Candidate Reagan was fond of saying that a government agency has the closest thing to eternal life we’ll ever see in this world. President Reagan proved it. Reagan was elected in 1980 on a platform that called for the elimination of two specific cabinet-level departments created during the Carter years. Yet the Department of Energy went on promoting boondoggles like the Clinch River Breeder Reactor, while the Department of Education went from a mere $14.7 billion budget in 1981 to $21.5 billion in 1989. The latest Bush budget has it slated for $53.1 billion next year. I guess you could say that’s “Reaganesque.”
Reagan’s “railings” against big government and wasteful spending were never more eloquent than on the subject of federal farm programs and their tangled web of subsidies, price supports and production controls.
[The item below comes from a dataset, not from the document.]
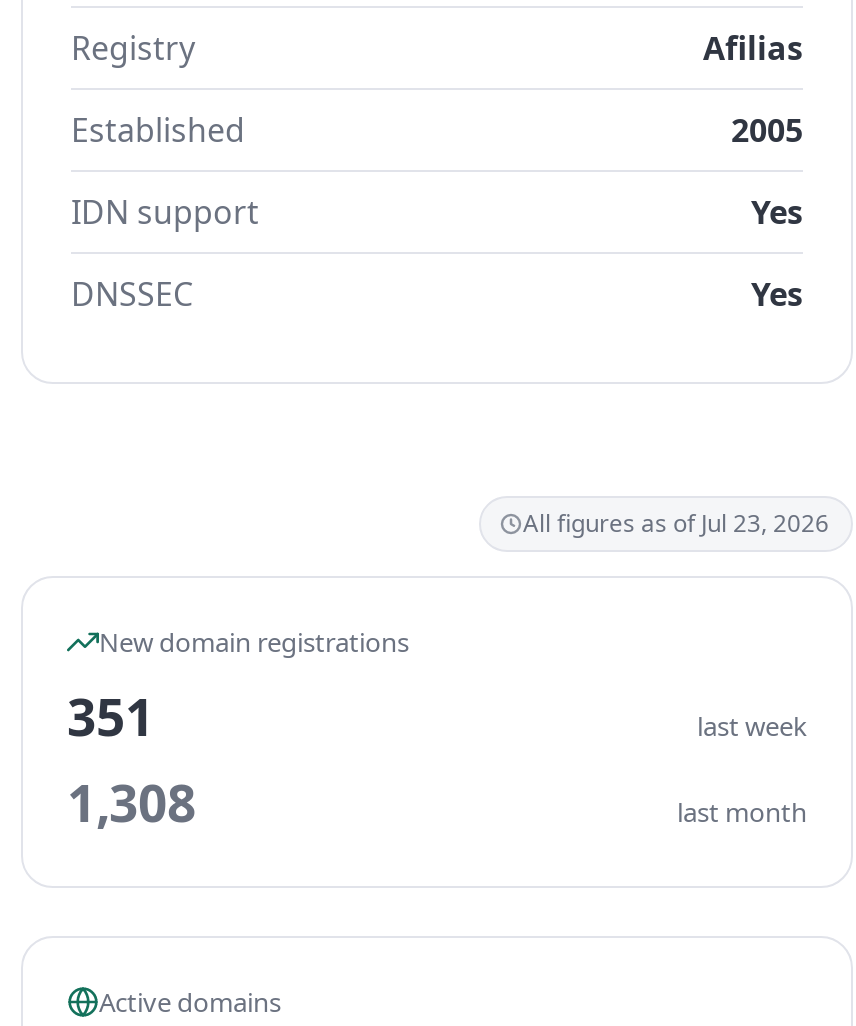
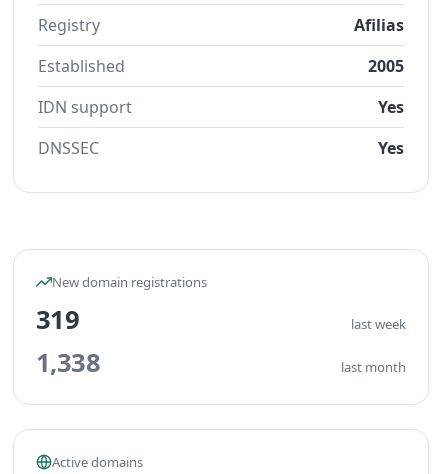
- All figures as of Jul 23, 2026

- 351
+ 319

- 1,308
+ 1,338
Yet in 1986, Reagan was proud to tell the farmers at the Illinois State Fair: “No area of the budget, including defense, has grown as fast as our support of agriculture.” In one year, he boasted, his administration would spend more on farm support programs “than the total amount the last administration provided in all its four years.”
The number of federal civilian workers grew by more than 200,000 in Reagan’s eight years. The budget went from just under $600 billion to slightly more than $1 trillion. Annual deficits, meanwhile, soared past $200 billion and on toward the $300 billion mark. It is ironic, to say the least, that the man who cheerfully presided for eight years over a near doubling of the federal budget and a tripling of the national debt has become the unquestioned paragon of conservatism in America.
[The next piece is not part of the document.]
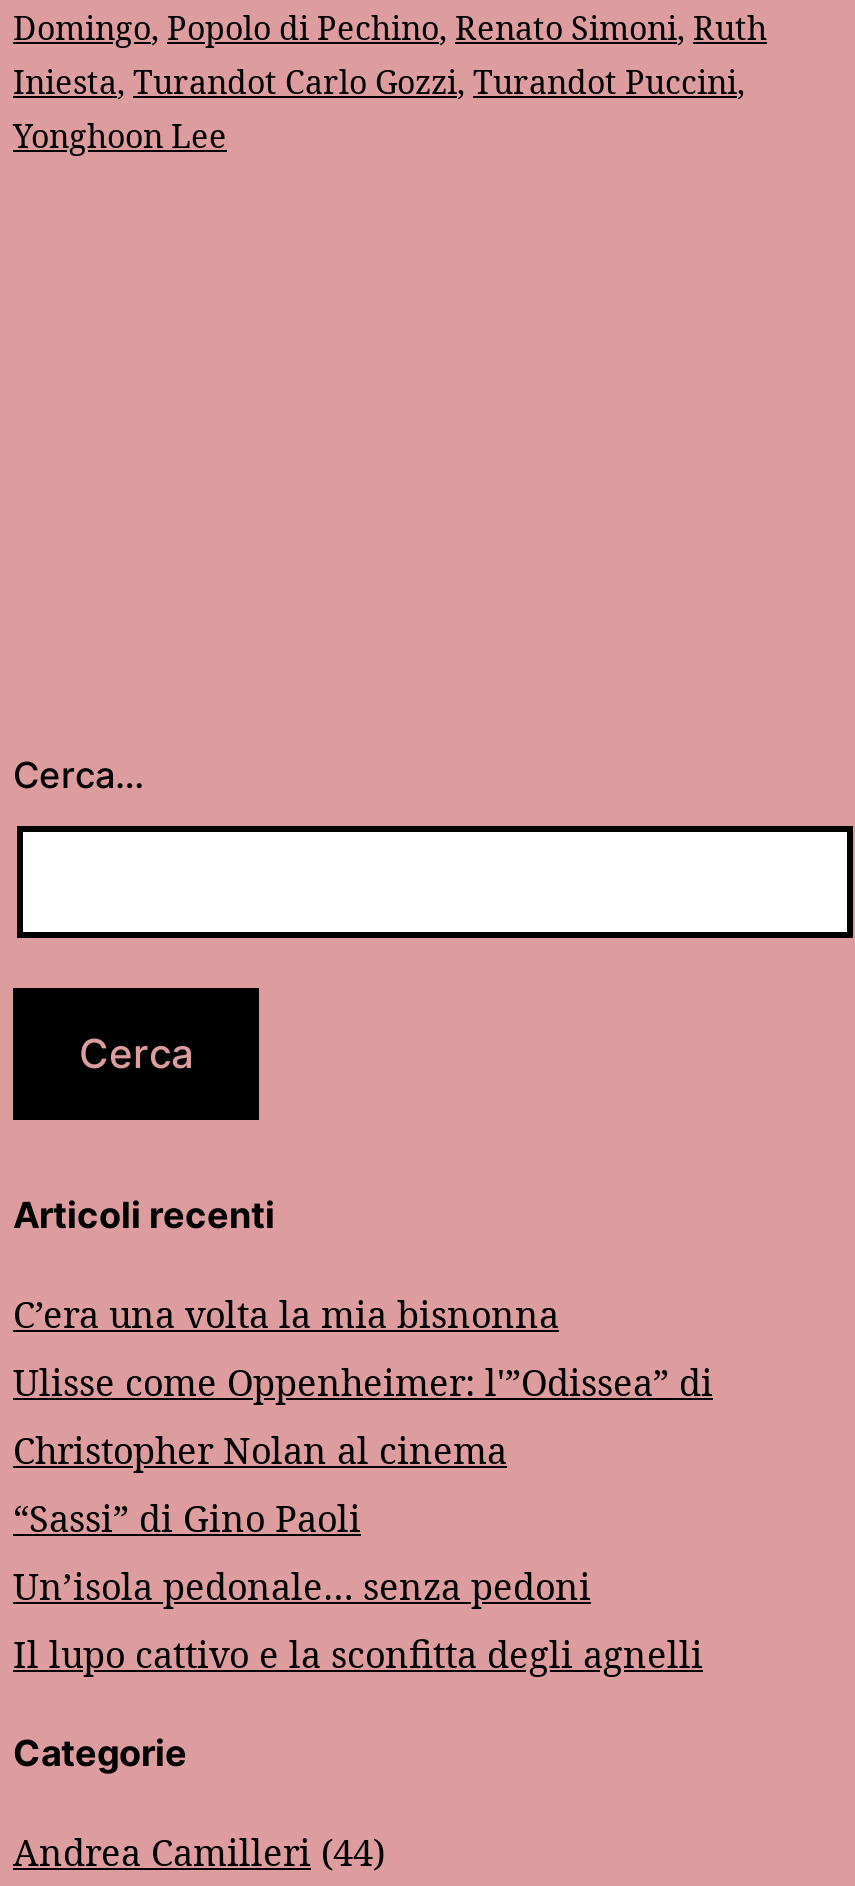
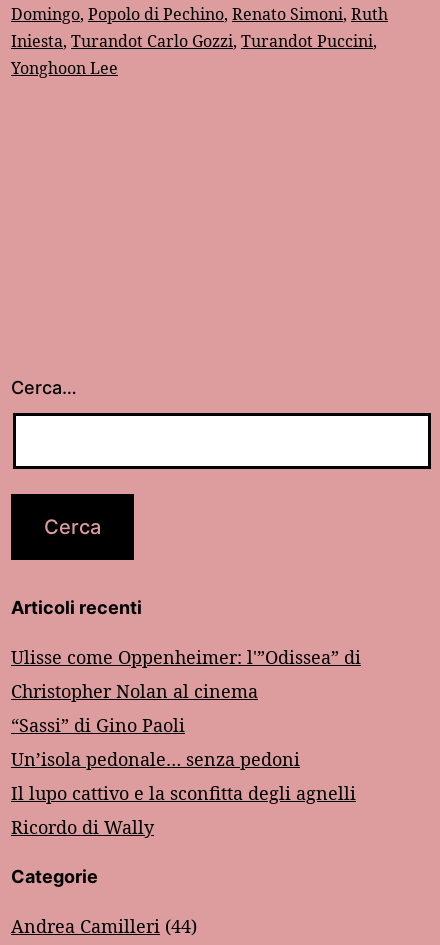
- C’era una volta la mia bisnonna

moved up: Ulisse come Oppenheimer: l'”Odissea” di | Christopher Nolan al cinema | “Sassi” di Gino Paoli | Un’isola pedonale… senza pedoni | Il lupo cattivo e la sconfitta degli agnelli

+ Ricordo di Wally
The real legacy of Ronald Reagan was brought into focus last week by U.S. Sen. Judd Gregg, a Republican on the Appropriations Committee. Gregg had just announced a $7 million appropriation for the widening of Granite Street in Manchester and $13.67 million for the relocation of the federal office in building in Portsmouth. The expenditures are “fiscally responsible,” the state’s senior senator explained, because they fall within the President’s deficit target of $480 billion for next year’s budget.
Imagine that. The “conservative” party in America now defines “fiscally responsible” as anything within $480 billion of a balanced budget. As the old “Gipper” might have said, that’s “close enough for government work.”
Manchester resident Jack Kenny is a freelance writer.